70-летнюю женщину из Воронежа задержали охранники. За неоплаченные сырки. От стресса (или, как написали СМИ, угрызений совести) у старушки начался сердечный приступ. Она умерла.
Вы, конечно, про это читали, а если не читали, то прочтёте. Но я, собственно, о другом. Я о том, с каким рвением фанаты мордокниги и прочих соцсетей принялись обсуждать новость. И не просто обсуждать, а выносить вердикты: могла или не могла она украсть? Служит ли оправданием её нищенская пенсия? Стоит ли ставить ей памятник перед Белым домом? Нужно ли так дорого платить за угрызения совести? Имеет ли смысл наказывать охранников, или их накажет сама судьба? Кто больше виноват в судьбе бабушки: она сама, охранники или государство, обрекшее на нищету? И так далее и тому подобное...
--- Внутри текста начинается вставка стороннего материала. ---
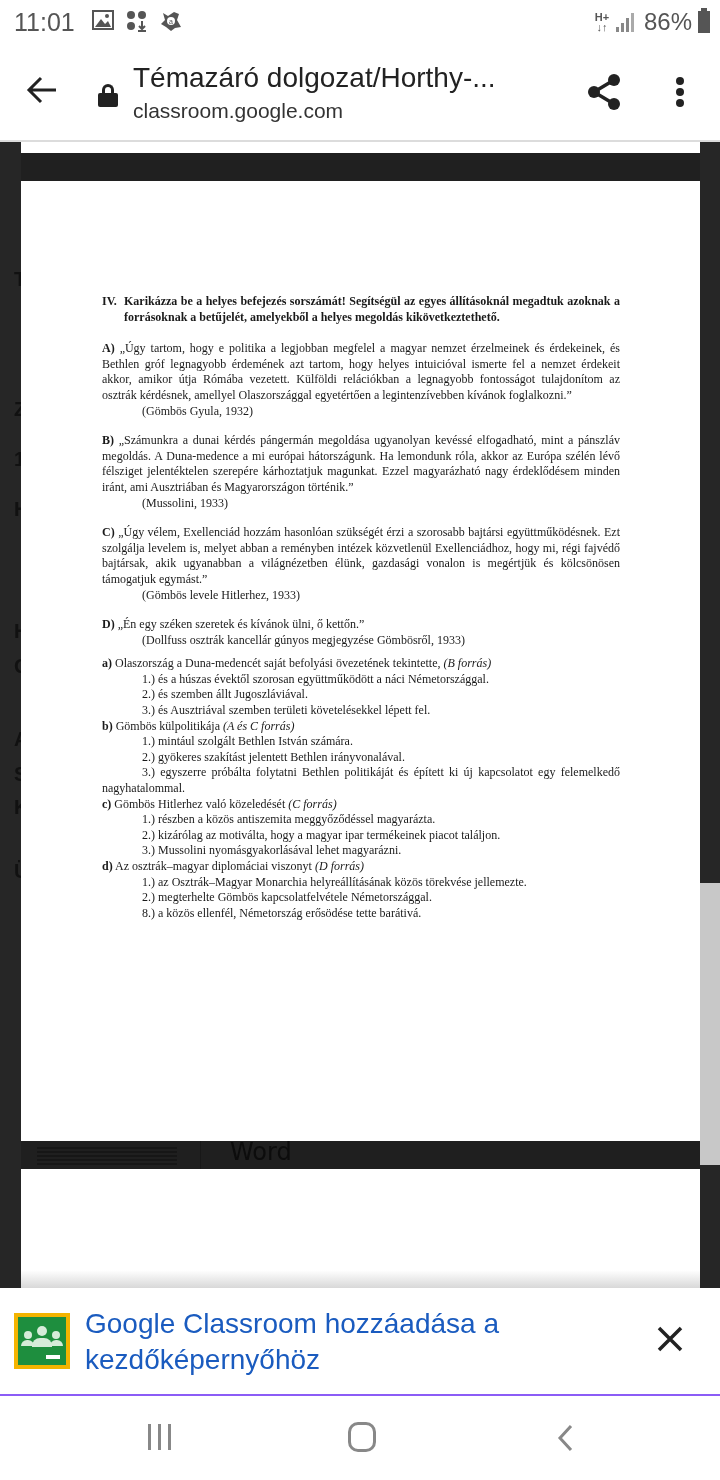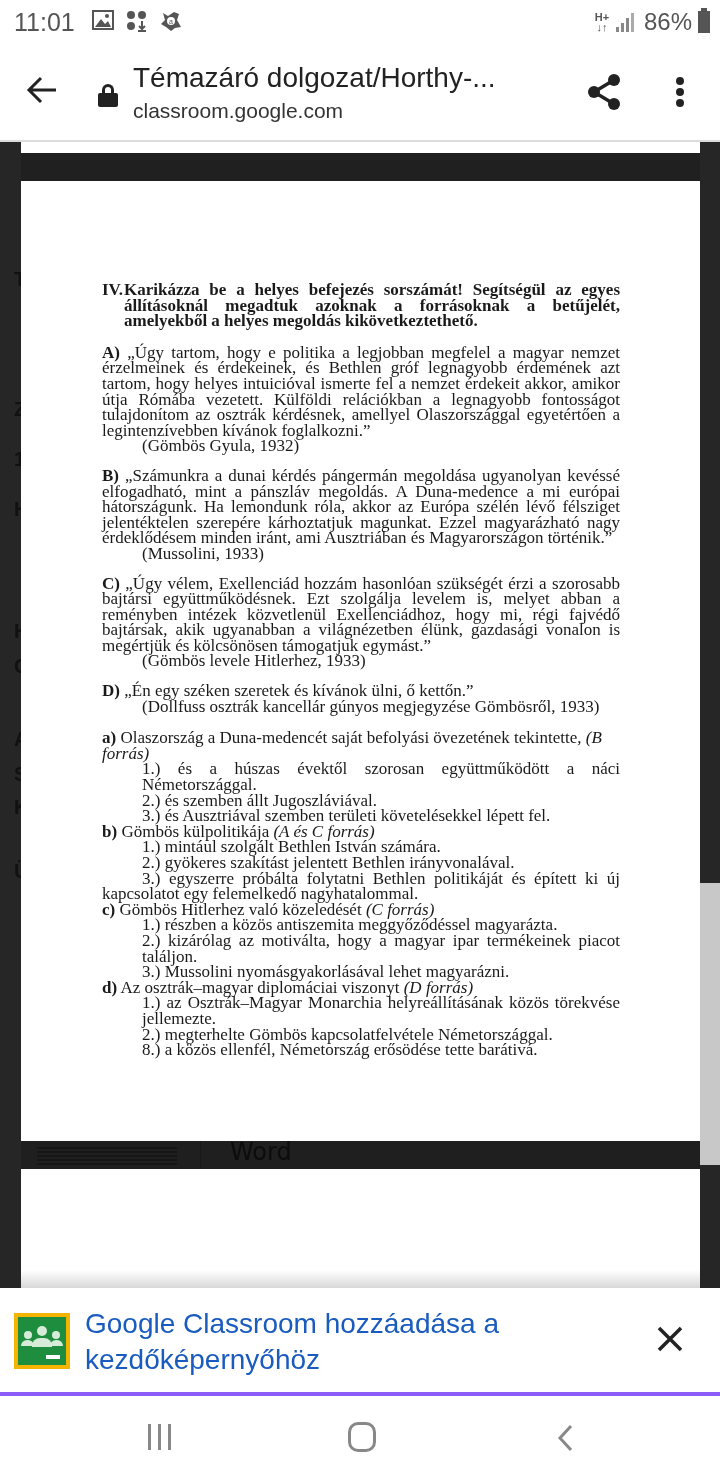"IV." .doc { font-size: 17px -> 12px; top: 282px -> 294px }
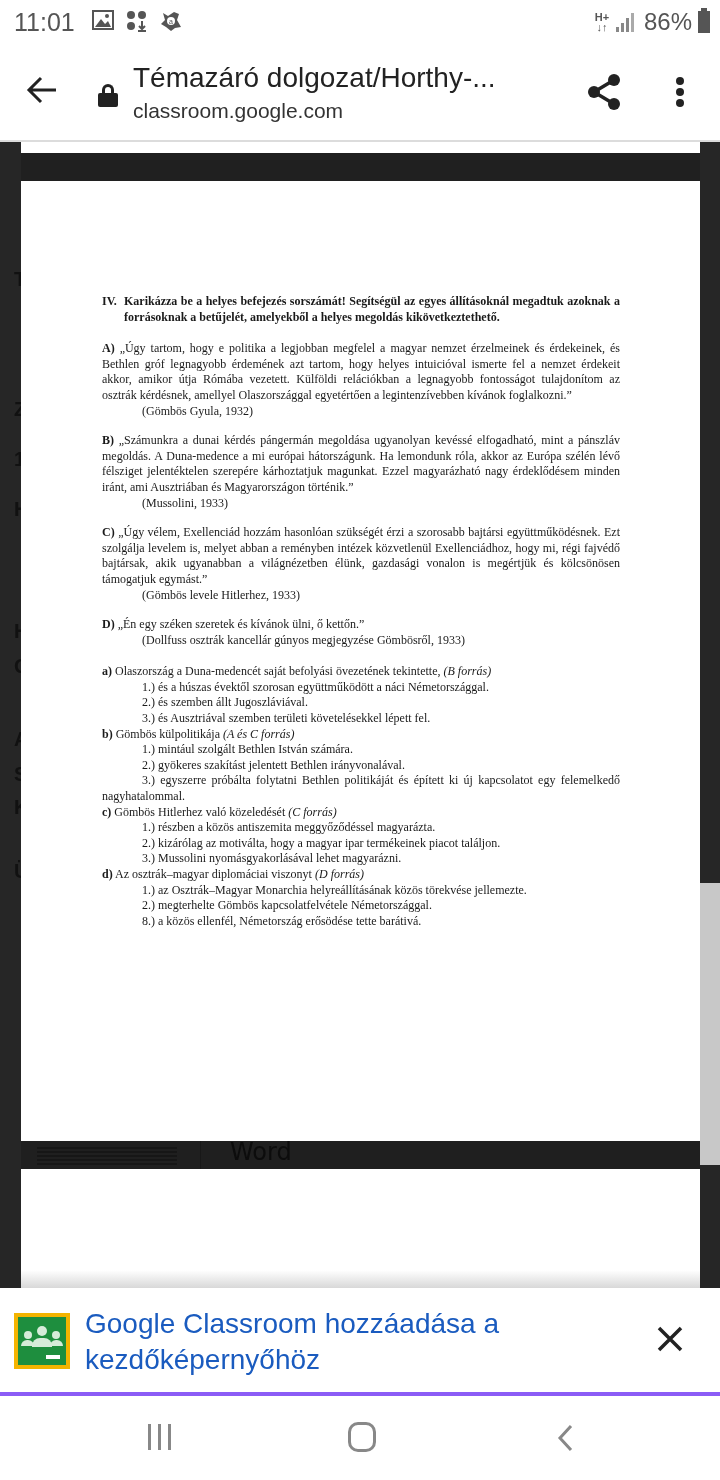"a) Olaszország a Duna-medencét saját" div.question { margin-top: 16px -> 8px }
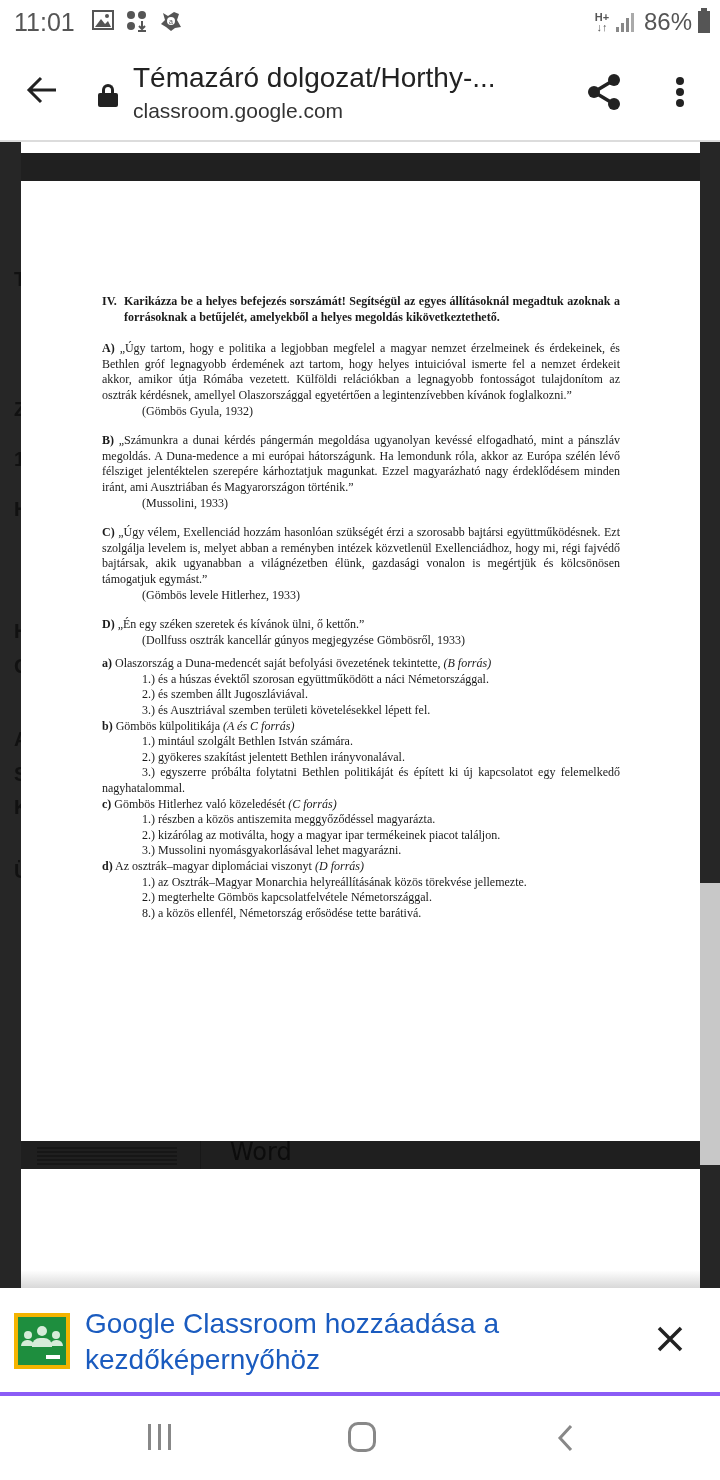"Google Classroom hozzáadása a" .banner { border-bottom: 4px solid #8b5cf6 -> 2px solid #8b5cf6 }
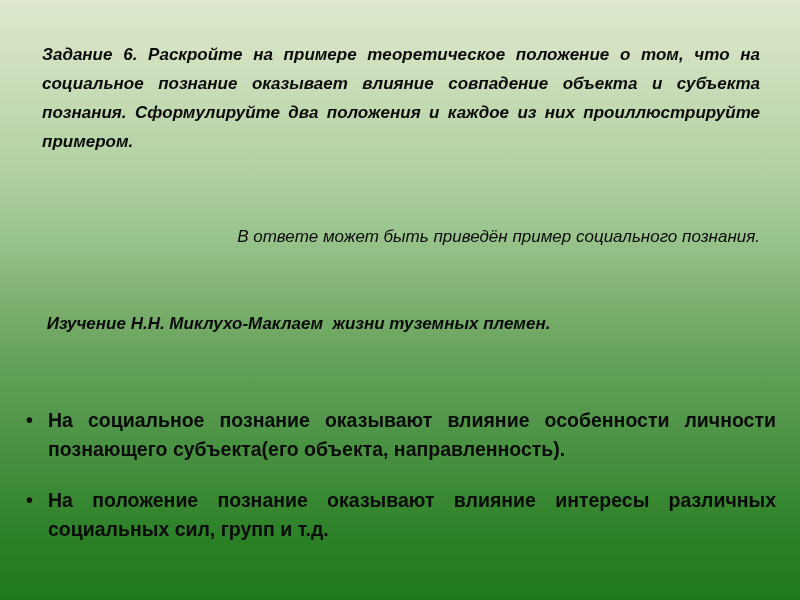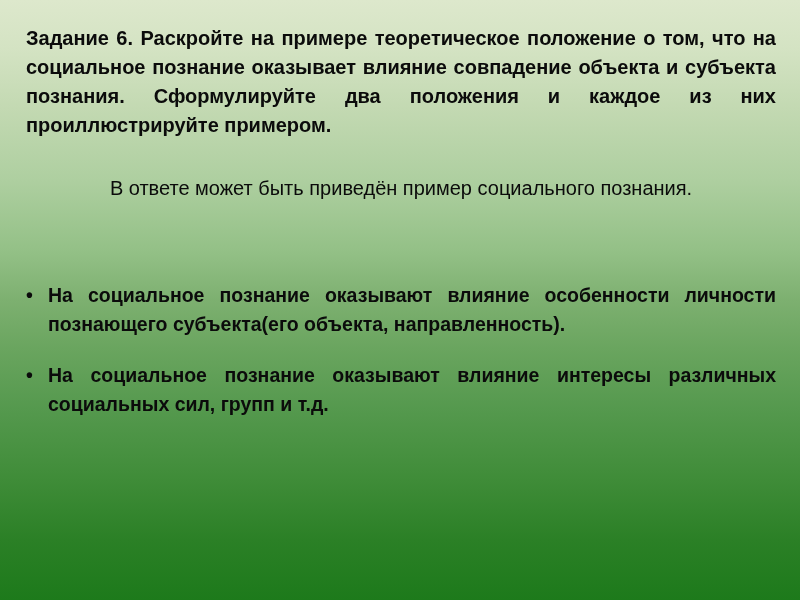"Задание 6. Раскройте на примере" .para { font-size: 20px -> 17px; font-style: none -> italic; margin: 0 -> 16px }
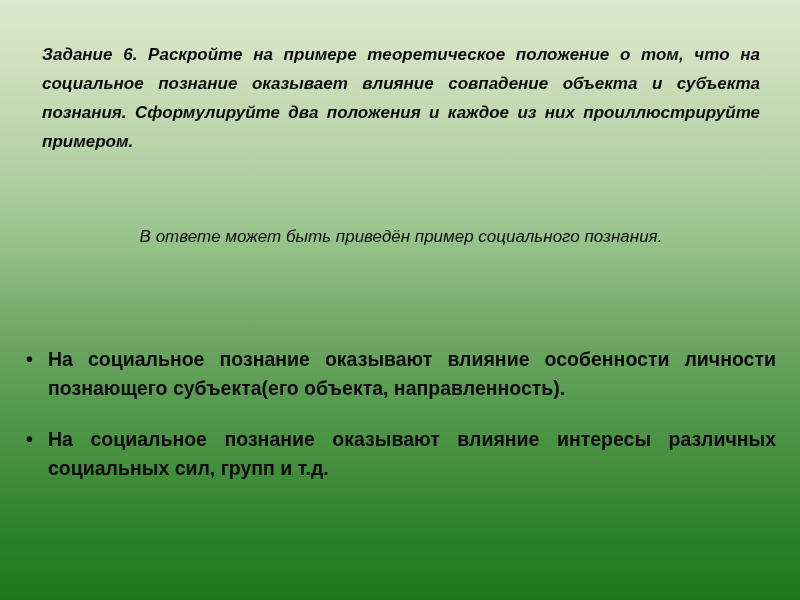"В ответе может быть приведён" .para.regular { text-align: center -> right }
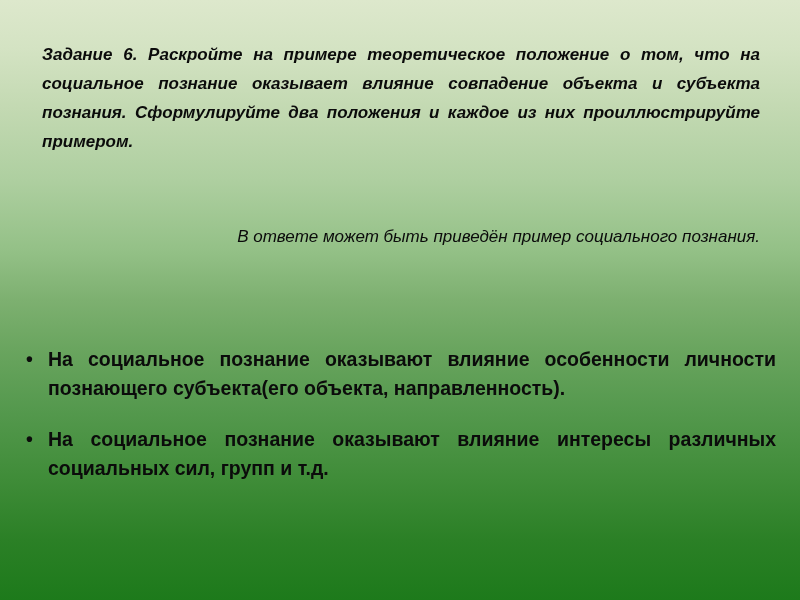"Изучение Н.Н. Миклухо-Маклаем жизни" p.para { html: none -> <p> Изучение Н.Н. Миклухо-Маклаем жизни туземных племен.</p> }
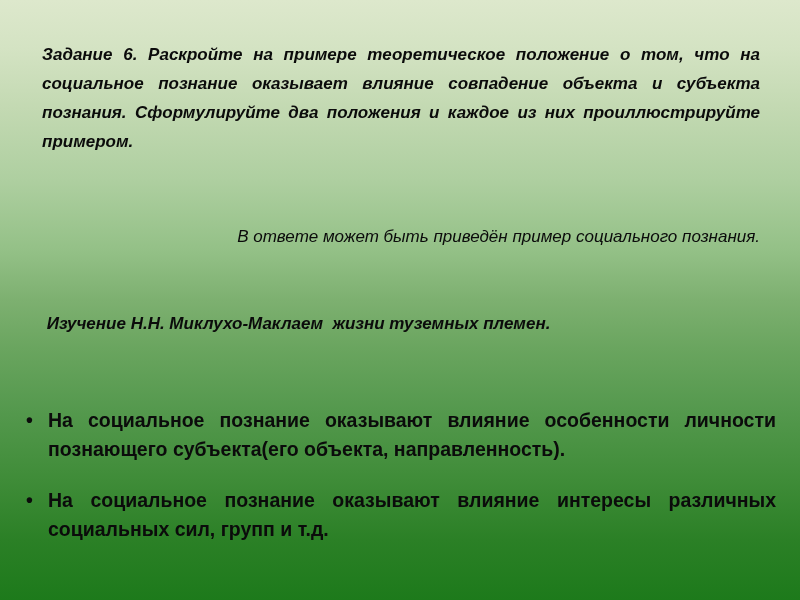"На социальное познание оказывают влияние интересы" span.bullet-text { text: социальное -> положение }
Какая в этих вопросах страсть к тому, чтобы обсуждать то, что обсуждать, строго говоря, нельзя. Почему нельзя? Потому что предельный вопрос – это переступание черты. Символическая имитация преступления. Не в ведении человека рассуждать, были ли у кого-то основания умереть. Рассуждать об этом – значит повторять вопросы, которые обращает к себе убийца. Примеривать на себя его роль (пусть и на безопасном из-за метафор расстоянии). В этом суть любого проклятого вопроса.
Раньше проклятыми вопросами считала своим долгом задаваться интеллигенция. (Она же устами, к примеру, Фёдора Михайловича провозглашала запрет на эти вопросы). Теперь проклятые вопросы получил возможность задавать каждый.
Невиданное торжество демократии, за которое всенепременно последует кара десницы!